:: GIVEN RECORDS ::

*** Block opens ***

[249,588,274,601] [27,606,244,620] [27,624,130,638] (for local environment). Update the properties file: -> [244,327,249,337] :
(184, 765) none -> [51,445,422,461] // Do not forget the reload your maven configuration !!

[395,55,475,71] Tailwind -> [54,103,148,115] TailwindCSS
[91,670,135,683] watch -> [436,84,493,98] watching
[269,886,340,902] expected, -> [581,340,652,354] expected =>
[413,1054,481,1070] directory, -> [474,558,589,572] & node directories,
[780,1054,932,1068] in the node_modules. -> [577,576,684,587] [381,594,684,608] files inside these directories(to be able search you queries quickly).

*** Block closes ***
*** Block opens ***

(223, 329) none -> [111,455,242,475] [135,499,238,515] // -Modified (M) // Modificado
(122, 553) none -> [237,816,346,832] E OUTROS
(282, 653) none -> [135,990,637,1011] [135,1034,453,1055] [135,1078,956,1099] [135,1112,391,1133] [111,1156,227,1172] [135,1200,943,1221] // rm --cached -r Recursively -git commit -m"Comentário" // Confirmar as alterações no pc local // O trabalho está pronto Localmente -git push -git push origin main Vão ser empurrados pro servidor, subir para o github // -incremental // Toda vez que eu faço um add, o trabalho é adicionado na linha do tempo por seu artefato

*** Block closes ***
*** Block opens ***

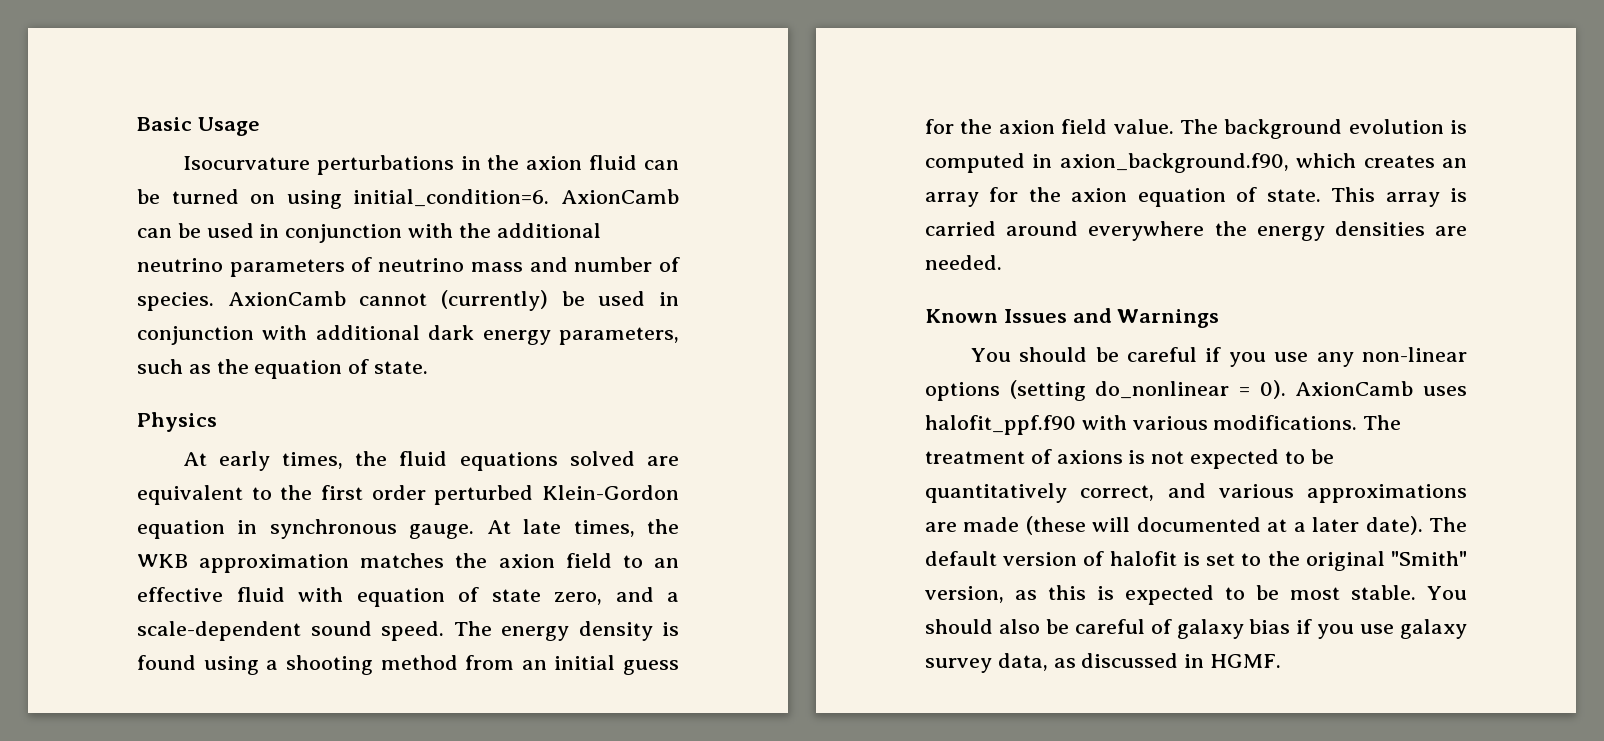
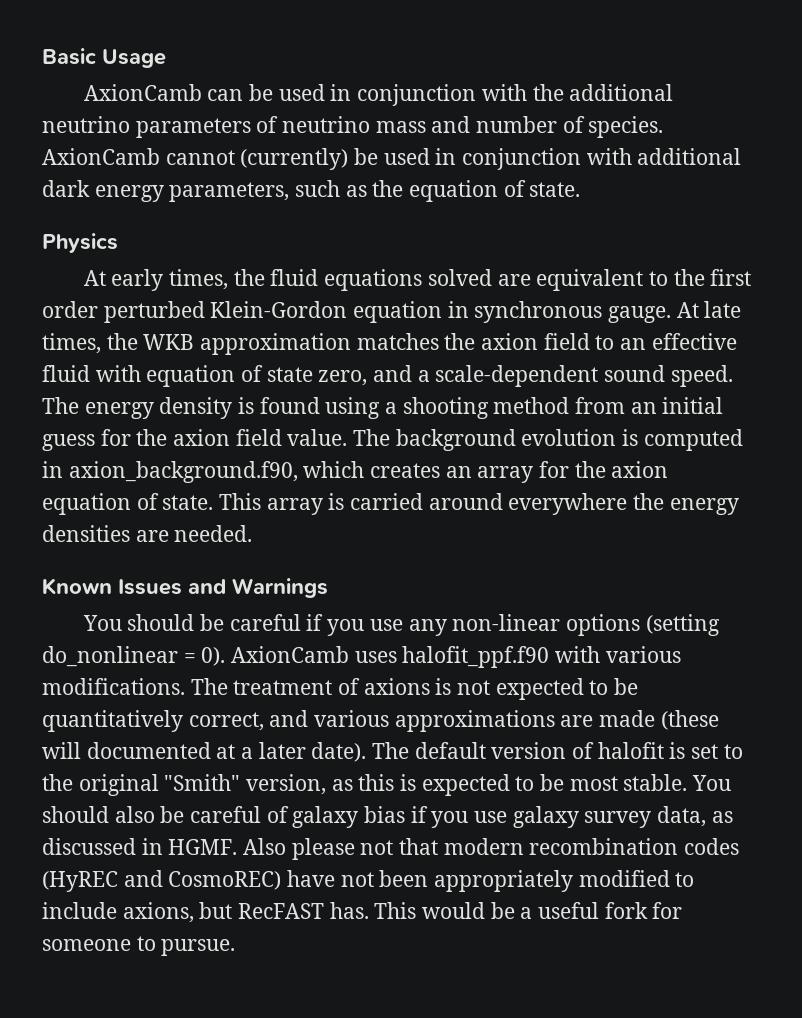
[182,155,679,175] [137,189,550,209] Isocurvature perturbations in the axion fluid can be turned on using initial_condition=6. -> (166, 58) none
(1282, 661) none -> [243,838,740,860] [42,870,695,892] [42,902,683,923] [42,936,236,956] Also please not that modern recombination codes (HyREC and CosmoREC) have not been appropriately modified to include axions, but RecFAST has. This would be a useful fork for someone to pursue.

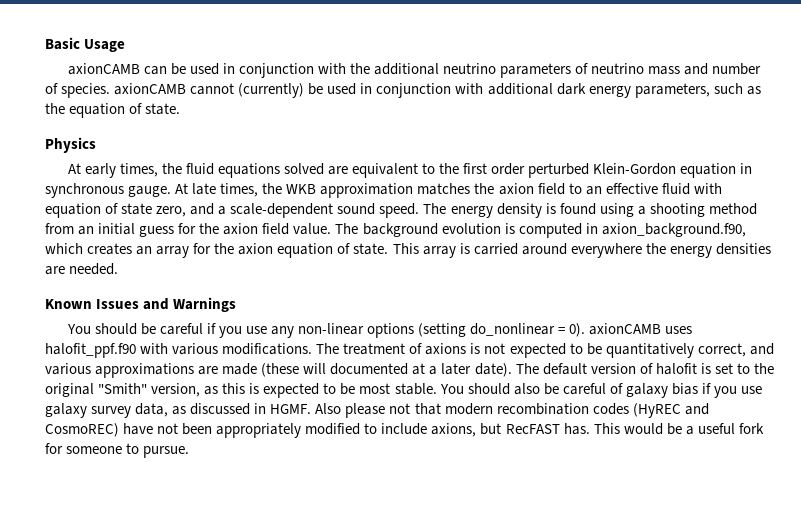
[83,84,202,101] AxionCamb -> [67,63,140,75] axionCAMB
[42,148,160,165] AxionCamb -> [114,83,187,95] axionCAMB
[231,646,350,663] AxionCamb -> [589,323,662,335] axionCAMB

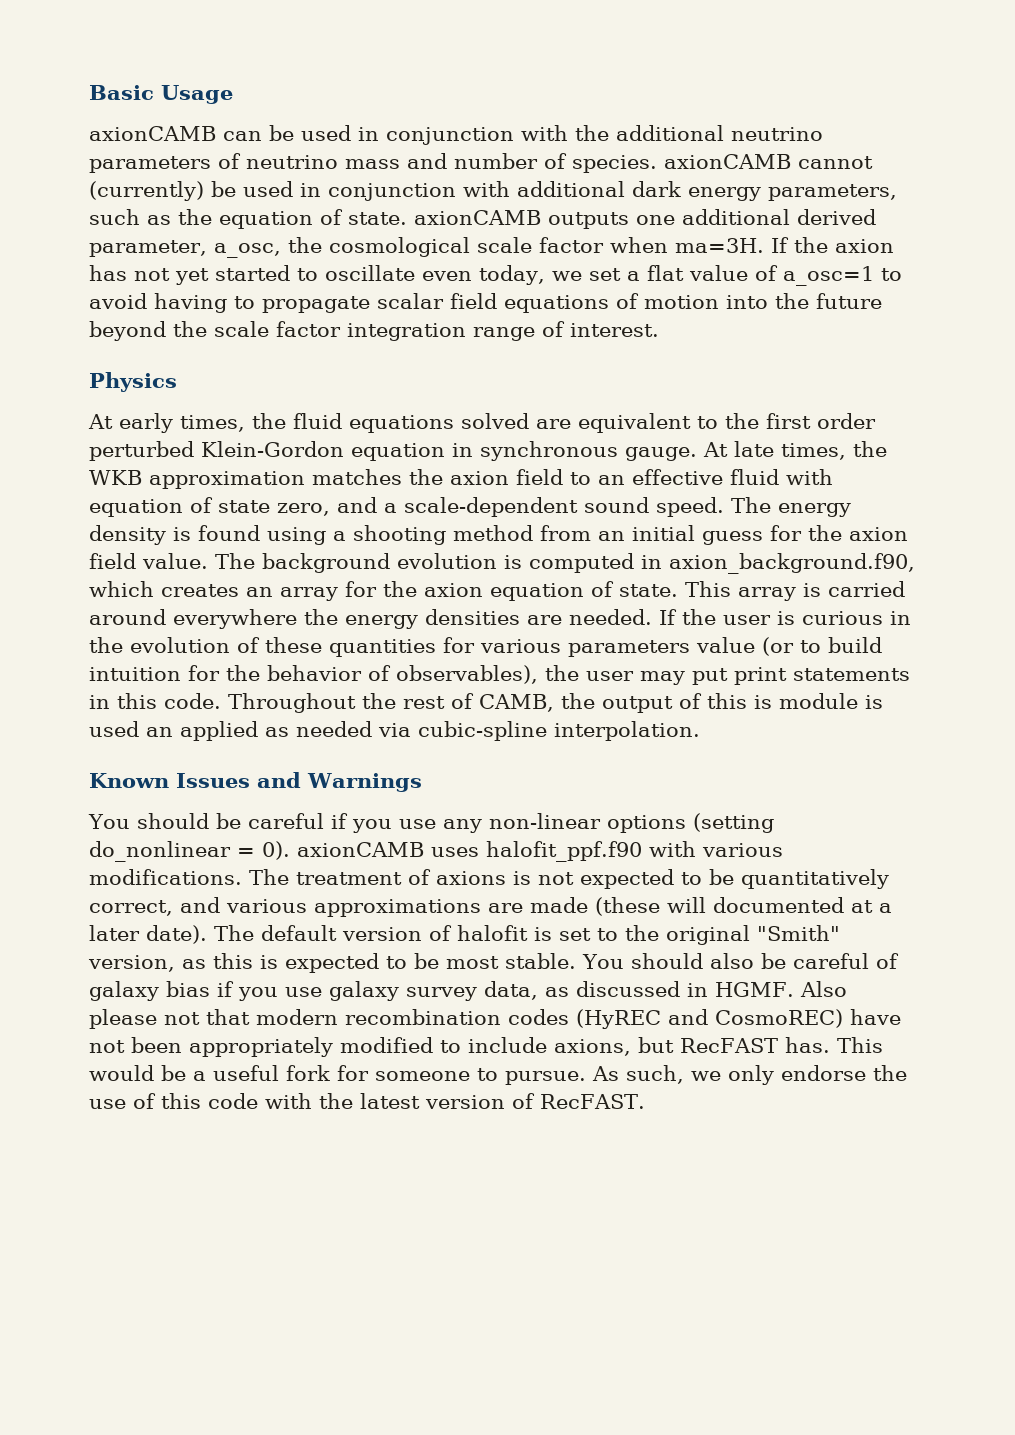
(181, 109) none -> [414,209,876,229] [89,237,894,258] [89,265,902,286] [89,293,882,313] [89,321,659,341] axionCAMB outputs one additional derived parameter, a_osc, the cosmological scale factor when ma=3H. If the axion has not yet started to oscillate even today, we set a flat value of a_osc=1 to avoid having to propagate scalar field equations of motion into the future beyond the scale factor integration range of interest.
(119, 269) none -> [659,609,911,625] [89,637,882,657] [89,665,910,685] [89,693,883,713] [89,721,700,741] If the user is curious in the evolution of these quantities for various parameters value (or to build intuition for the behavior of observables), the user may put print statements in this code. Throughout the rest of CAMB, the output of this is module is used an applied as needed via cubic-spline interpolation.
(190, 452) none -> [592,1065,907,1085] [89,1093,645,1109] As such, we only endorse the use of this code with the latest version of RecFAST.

*** Block closes ***

:: TASK DETAILS ::
Only the lines from the one containing "(184, 765) none" through the one containing "[269,886,340,902] expected, ->" are to be retyped, both boundary lines included, with no other material.

:: OUTPUT ::
(184, 765) none -> [51,445,422,461] // Do not forget the reload your maven configuration !!

[395,55,475,71] Tailwind -> [54,103,148,115] TailwindCSS
[91,670,135,683] watch -> [436,84,493,98] watching
[269,886,340,902] expected, -> [581,340,652,354] expected =>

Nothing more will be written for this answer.